Marszałek Sejmu Marek Jurek udaje się w czwartek do Kopenhagi na doroczną Konferencję Przewodniczących Parlamentów Unii Europejskiej. "W tym roku dominować będą sprawy związane z okresem refleksji nad Traktatem Konstytucyjnym oraz kwestie związane z aktywnością zewnętrzną UE" - powiedział PAP marszałek.
Po tym jak w zeszłorocznych referendach Francuzi i Holendrzy odrzucili eurokonstytucję, unijni przywódcy dali Europejczykom czas na zastanowienie się na dalszymi losami Traktatu.

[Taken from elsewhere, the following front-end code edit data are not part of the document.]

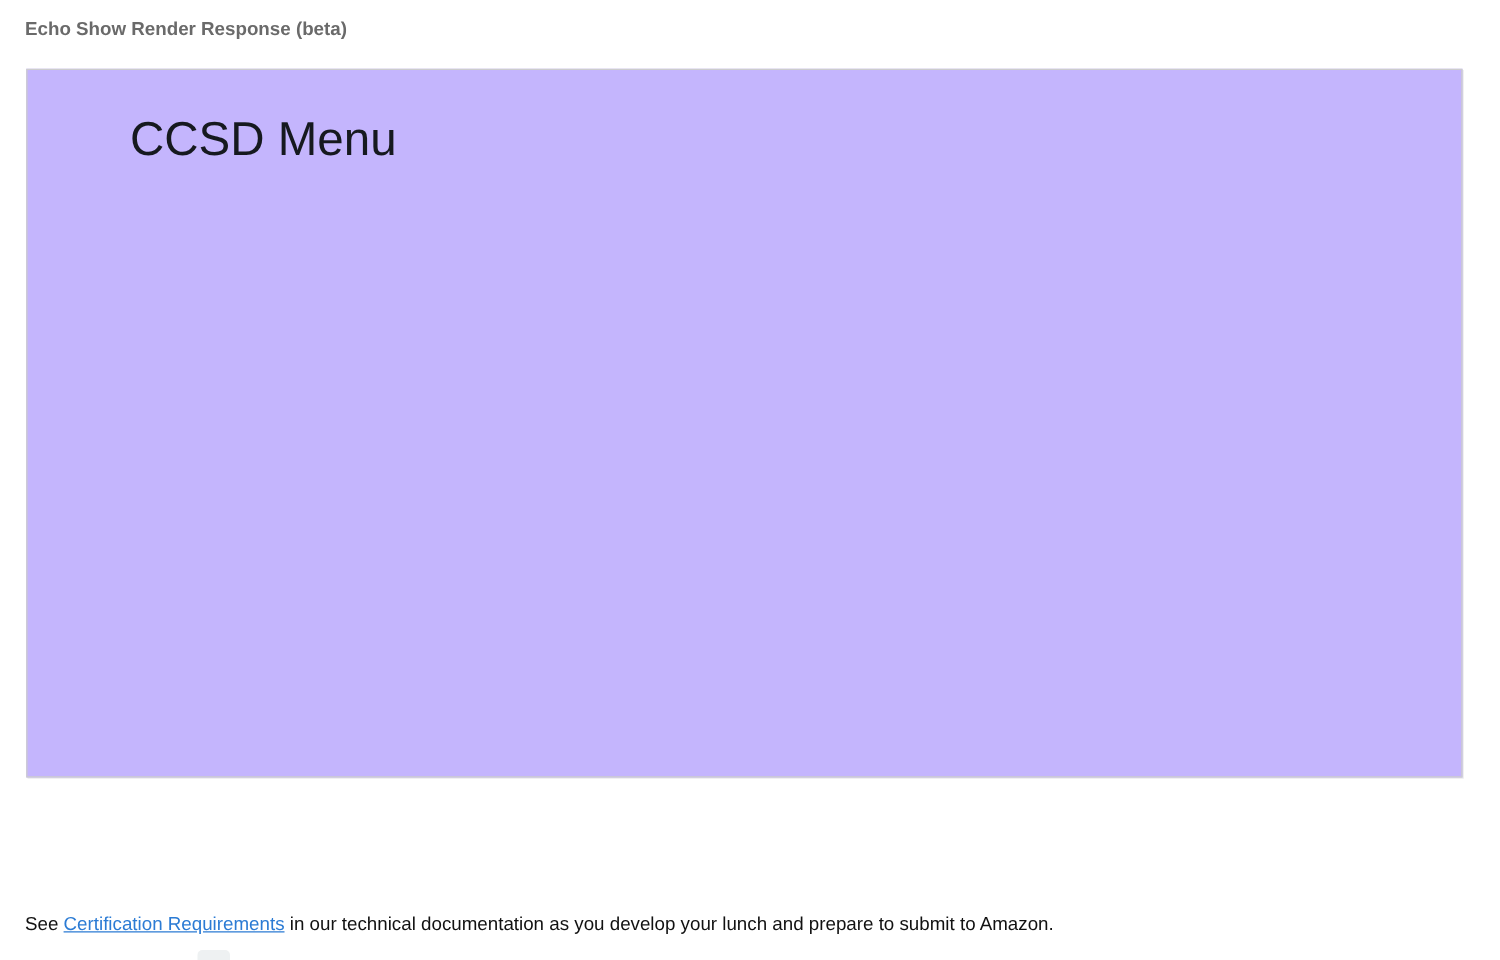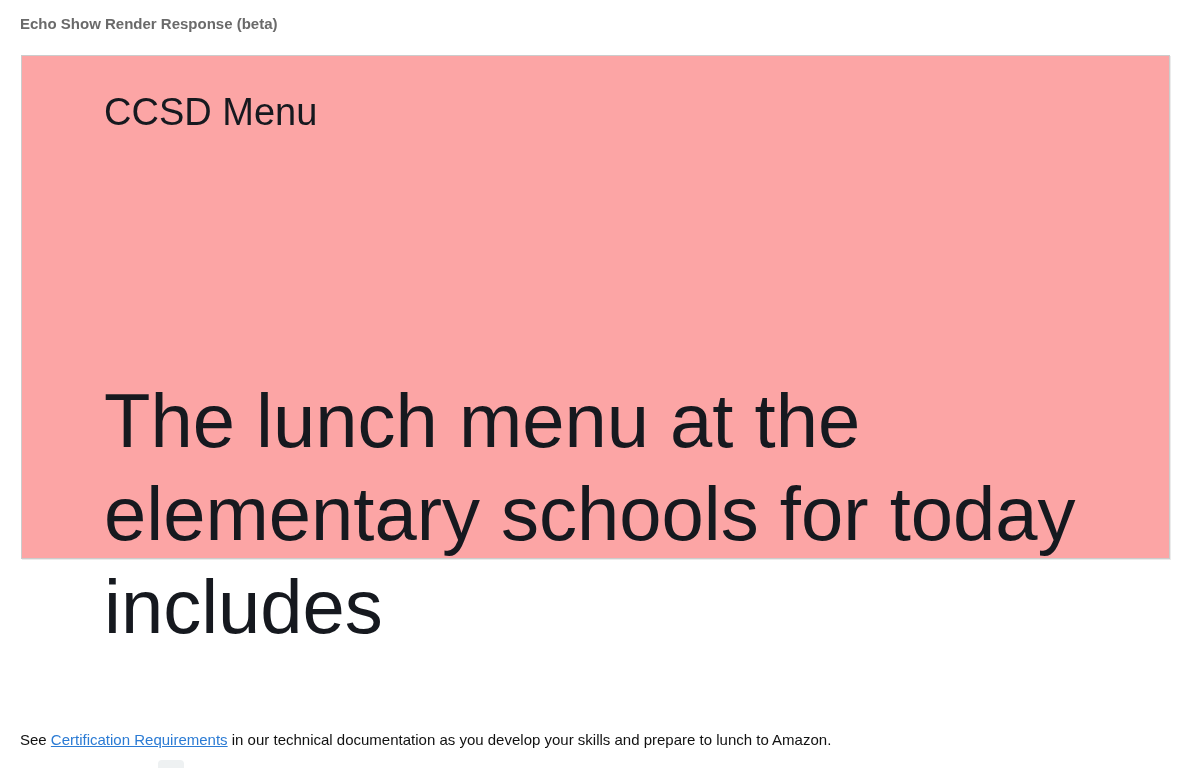--- a/index.html
+++ b/index.html
@@ -27,22 +27,22 @@
     font-size: 15px;
     line-height: 19px;
     font-weight: bold;
     color: var(--heading_text);
   }
   .render-viewport {
     position: absolute;
     left: 21px;
     top: 55px;
     width: 1149px;
-    height: 504px;
-    background: #fca5a5;
+    height: 567px;
+    background: #c4b5fd;
     border: 1px solid var(--viewport_border);
     box-shadow: 1px 1px 0 rgba(0,0,0,0.08);
   }
   .card-title {
     position: absolute;
     left: 82px;
     top: 33px;
     font-size: 38px;
     line-height: 46px;
     font-weight: 300;
@@ -81,18 +81,17 @@
     border-radius: 4px 4px 0 0;
   }
 </style>
 </head>
 <body>
 
 <div class="panel-heading">Echo Show Render Response (beta)</div>
 
 <div class="render-viewport">
   <div class="card-title">CCSD Menu</div>
-  <div class="card-primary-text">The lunch menu at the elementary schools for today includes</div>
 </div>
 
-<div class="certification-note"><span>See </span><a href="#">Certification Requirements</a><span> in our technical documentation as you develop your skills and prepare to lunch to Amazon.</span></div>
+<div class="certification-note"><span>See </span><a href="#">Certification Requirements</a><span> in our technical documentation as you develop your lunch and prepare to submit to Amazon.</span></div>
 
 <div class="cutoff-element"></div>
 
 </body></html>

Na czerwcowym szczycie w Brukseli zdecydowano przedłużyć ten okres do drugiej połowy 2008 roku.
Zdaniem marszałka, w Europie przeważa przekonanie, że formuła Traktatu Konstytucyjnego wywołała poważne obawy, bo sugerowała zmianę UE "w rodzaj czegoś nadrzędnego w stosunku do państw członkowskich".
Jurek dodał, że w czasie rozmów będzie starał się przekonać szefów parlamentów, że pominięcie w preambule eurokonstytucji odniesienia do chrześcijańskich korzeni Europy było bardzo złą decyzją. "Jako Europejczycy jesteśmy przede wszystkim chrześcijanami, to chrześcijaństwo formułuje naszą zdolność do współpracy" - argumentował.

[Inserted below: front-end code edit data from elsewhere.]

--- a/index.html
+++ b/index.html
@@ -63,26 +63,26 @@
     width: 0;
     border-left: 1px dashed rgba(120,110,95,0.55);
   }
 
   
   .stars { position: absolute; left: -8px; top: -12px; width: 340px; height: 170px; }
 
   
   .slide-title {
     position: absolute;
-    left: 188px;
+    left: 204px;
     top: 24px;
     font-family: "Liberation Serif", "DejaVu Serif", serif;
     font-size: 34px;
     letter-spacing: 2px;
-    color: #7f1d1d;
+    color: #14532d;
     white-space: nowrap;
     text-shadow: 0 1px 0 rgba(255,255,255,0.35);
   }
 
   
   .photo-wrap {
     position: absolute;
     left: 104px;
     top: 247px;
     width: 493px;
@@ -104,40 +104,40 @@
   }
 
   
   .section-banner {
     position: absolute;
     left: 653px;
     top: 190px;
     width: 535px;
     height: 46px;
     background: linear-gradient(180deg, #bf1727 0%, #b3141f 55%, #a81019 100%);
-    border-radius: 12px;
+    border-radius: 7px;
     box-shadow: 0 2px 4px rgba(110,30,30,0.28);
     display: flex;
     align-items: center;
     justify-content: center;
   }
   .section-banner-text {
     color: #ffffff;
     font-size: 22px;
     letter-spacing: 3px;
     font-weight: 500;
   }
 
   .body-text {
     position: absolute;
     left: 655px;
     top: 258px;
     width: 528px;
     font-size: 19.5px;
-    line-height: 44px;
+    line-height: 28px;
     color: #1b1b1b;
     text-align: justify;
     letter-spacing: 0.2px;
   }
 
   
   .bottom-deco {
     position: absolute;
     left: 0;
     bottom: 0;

Marszałek powiedział też, że w Kopenhadze będzie podkreślał wagę solidarności dla "budowy skuteczniejszych form współpracy europejskiej". "Chodzi o wspólne wyobrażenia na temat polityki zagranicznej, wspólne strategiczne przedsięwzięcia jak polityka energetyczna, czy pomoc narodom, które znajdują się w trudnej sytuacji - jak Białorusini" - mówił Jurek.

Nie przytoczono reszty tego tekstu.